RECORD EXCERPTS Block Start

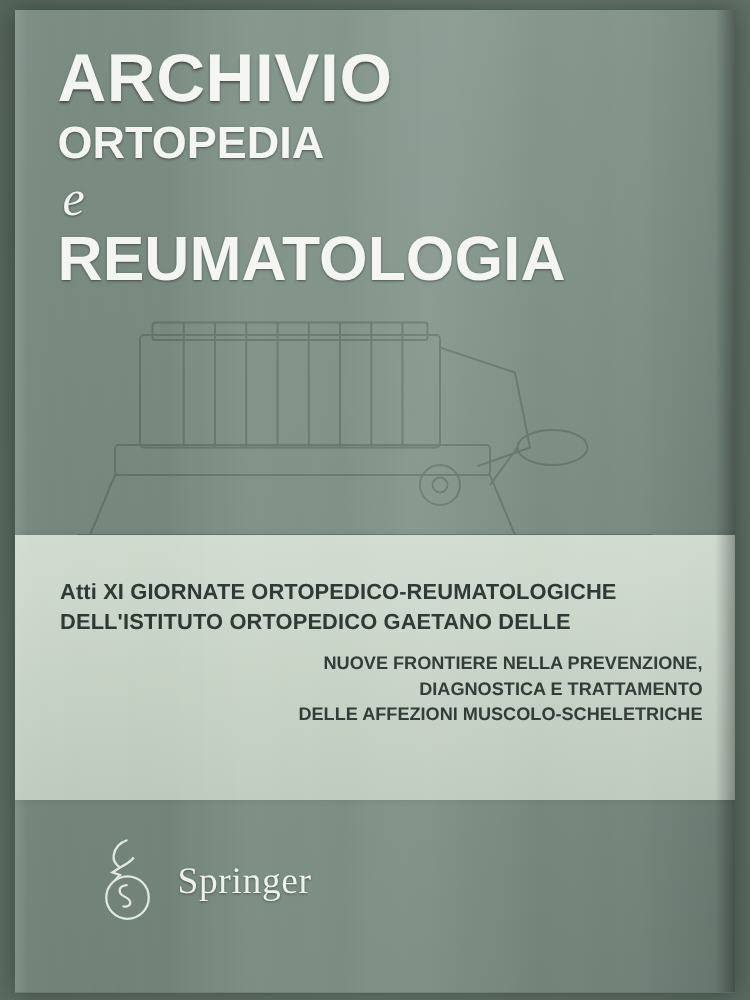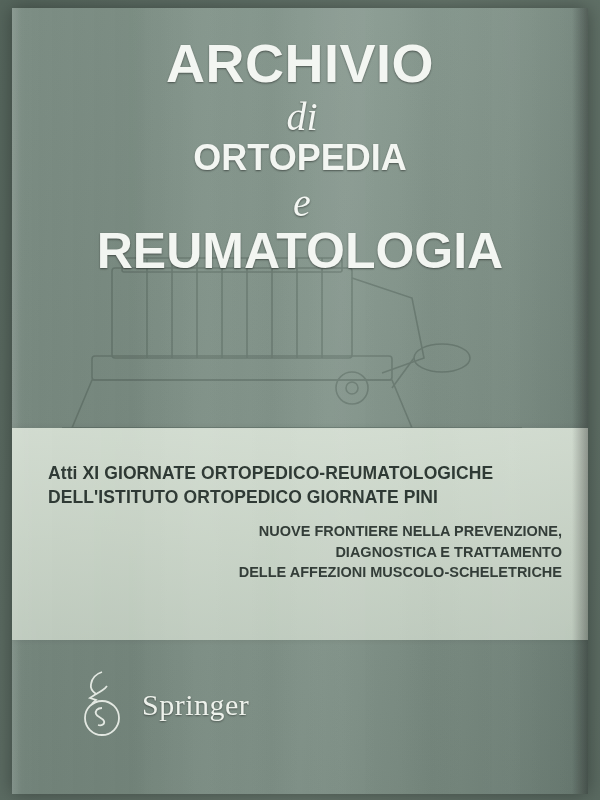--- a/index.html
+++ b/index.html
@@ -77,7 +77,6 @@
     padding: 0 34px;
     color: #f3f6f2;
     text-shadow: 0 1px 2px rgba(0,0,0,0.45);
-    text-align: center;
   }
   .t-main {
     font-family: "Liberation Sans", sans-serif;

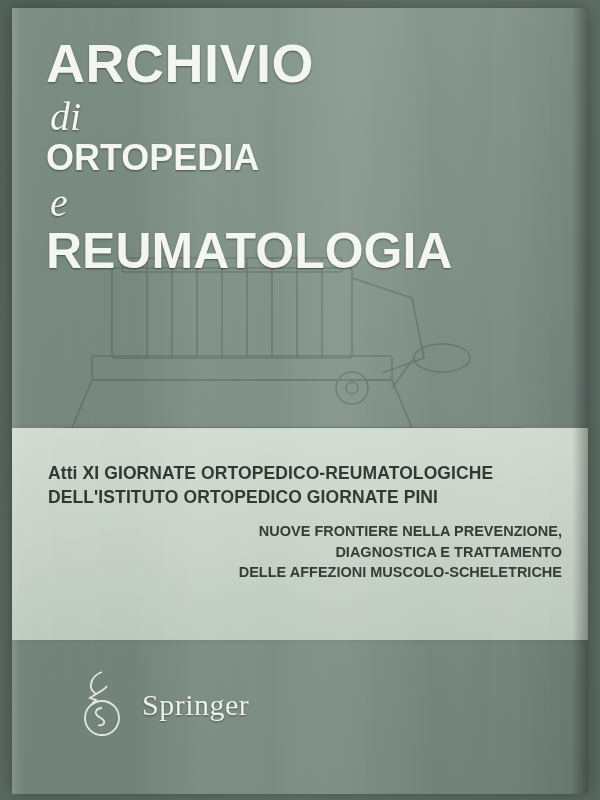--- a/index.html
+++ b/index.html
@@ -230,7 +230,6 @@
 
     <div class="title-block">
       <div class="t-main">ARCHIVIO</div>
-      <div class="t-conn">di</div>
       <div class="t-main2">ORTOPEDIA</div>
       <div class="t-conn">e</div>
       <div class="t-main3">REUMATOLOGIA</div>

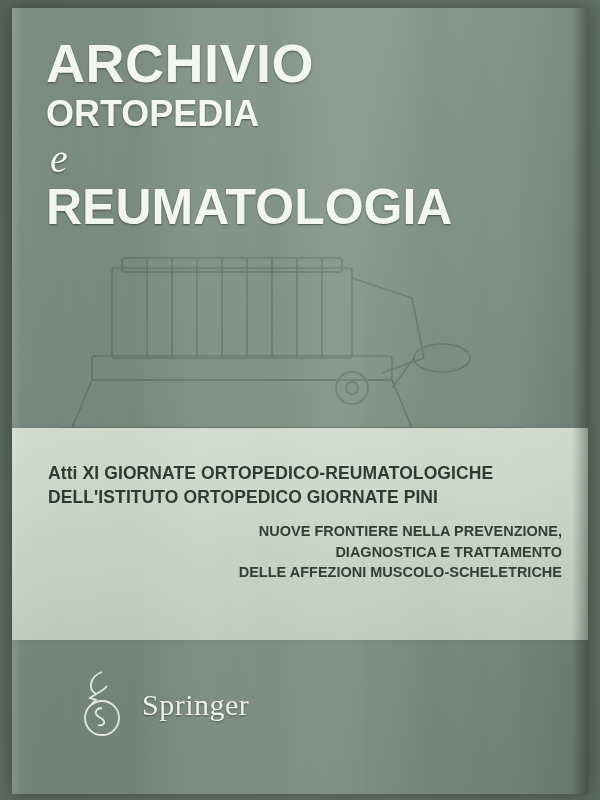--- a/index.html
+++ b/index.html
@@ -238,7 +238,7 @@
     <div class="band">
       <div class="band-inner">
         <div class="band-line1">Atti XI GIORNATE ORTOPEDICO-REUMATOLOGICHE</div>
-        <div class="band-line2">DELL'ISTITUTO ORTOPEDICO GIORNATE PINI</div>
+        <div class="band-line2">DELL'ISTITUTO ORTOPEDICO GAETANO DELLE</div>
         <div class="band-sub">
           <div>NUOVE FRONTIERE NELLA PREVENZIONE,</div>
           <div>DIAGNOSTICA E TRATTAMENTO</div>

RECORD EXCERPTS Block End
RECORD EXCERPTS Block Start

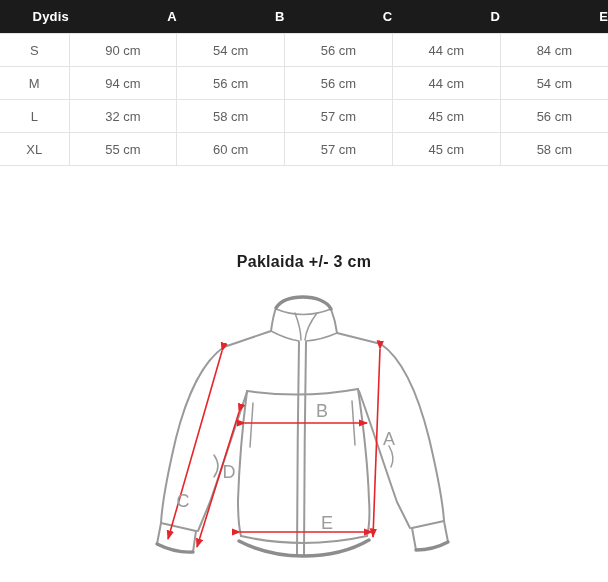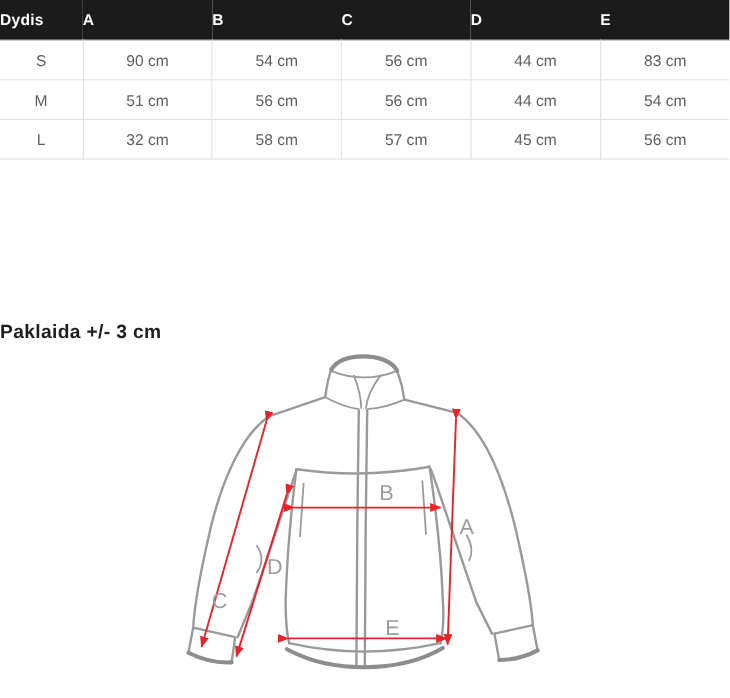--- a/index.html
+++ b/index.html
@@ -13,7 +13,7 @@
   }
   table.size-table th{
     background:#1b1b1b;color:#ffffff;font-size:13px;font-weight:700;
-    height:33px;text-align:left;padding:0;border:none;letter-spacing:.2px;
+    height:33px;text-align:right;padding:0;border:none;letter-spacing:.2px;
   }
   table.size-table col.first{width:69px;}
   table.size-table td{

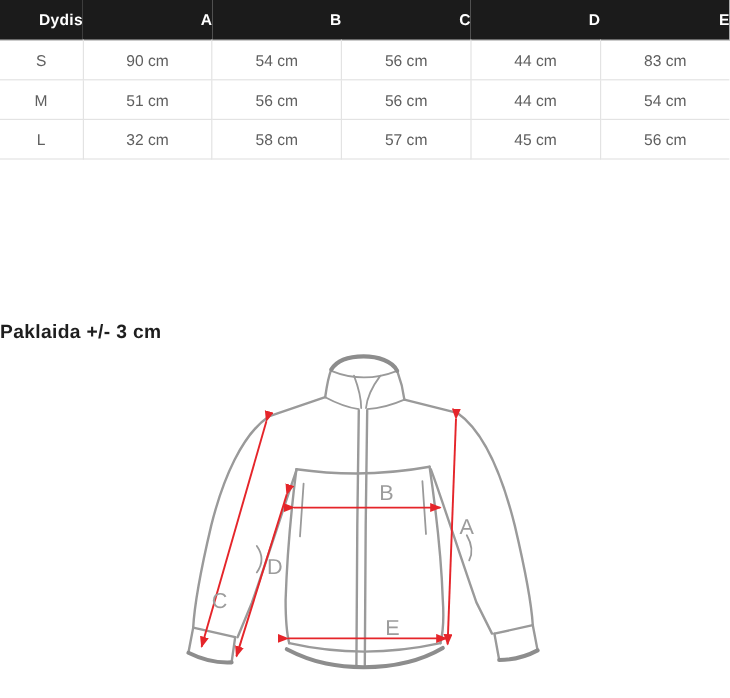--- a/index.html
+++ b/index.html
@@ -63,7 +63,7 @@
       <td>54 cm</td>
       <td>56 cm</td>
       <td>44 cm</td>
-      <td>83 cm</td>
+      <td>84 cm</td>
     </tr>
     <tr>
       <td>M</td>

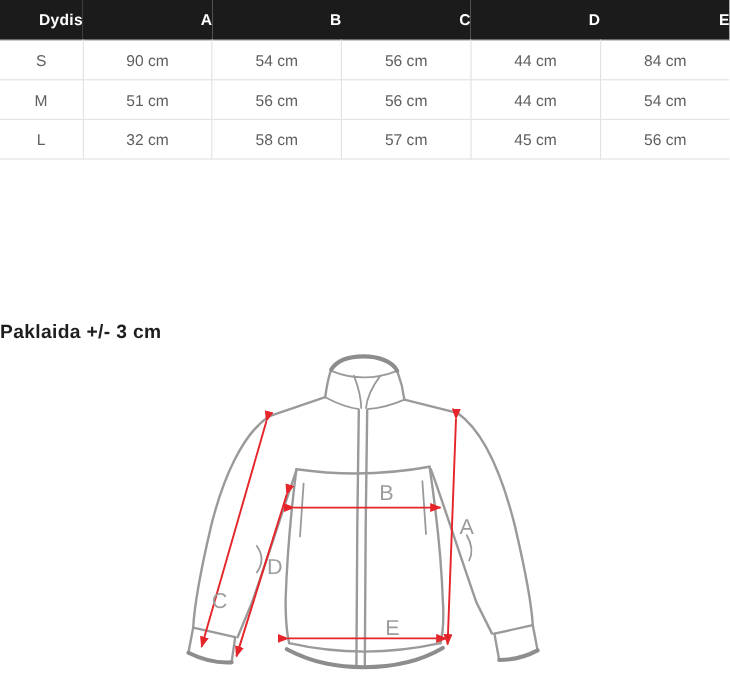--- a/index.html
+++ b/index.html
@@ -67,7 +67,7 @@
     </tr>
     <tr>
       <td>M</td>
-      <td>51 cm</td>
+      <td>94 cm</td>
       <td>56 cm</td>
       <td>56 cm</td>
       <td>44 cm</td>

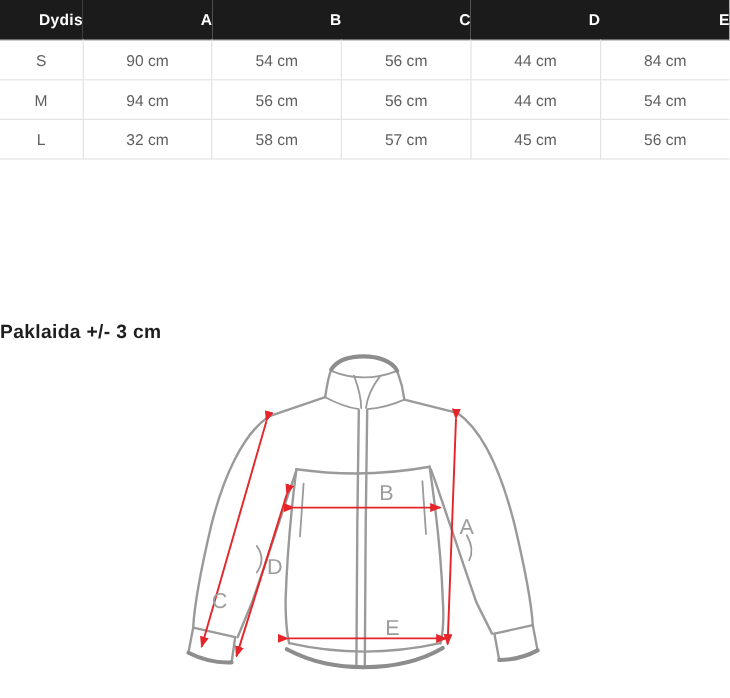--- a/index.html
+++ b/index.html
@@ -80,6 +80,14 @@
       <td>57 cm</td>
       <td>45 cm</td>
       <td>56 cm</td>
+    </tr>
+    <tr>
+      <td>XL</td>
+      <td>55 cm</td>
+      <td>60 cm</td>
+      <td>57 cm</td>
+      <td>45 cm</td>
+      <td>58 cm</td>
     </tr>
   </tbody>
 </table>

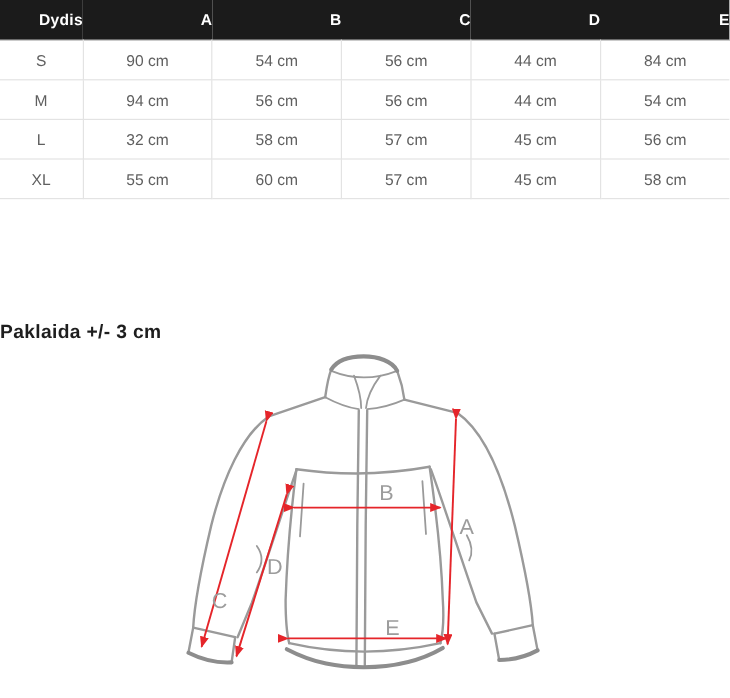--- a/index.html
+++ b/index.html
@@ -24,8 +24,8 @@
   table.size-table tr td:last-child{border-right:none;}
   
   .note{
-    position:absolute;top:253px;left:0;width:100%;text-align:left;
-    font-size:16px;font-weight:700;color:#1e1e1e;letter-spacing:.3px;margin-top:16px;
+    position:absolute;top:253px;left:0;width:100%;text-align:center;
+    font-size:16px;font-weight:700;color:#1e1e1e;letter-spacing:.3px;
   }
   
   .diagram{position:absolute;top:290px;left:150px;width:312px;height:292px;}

RECORD EXCERPTS Block End

WHAT IS NEEDED. Counting only lines that contain the word "color", how many are there in the records above? Give the number alone.

ANSWER BOX. 4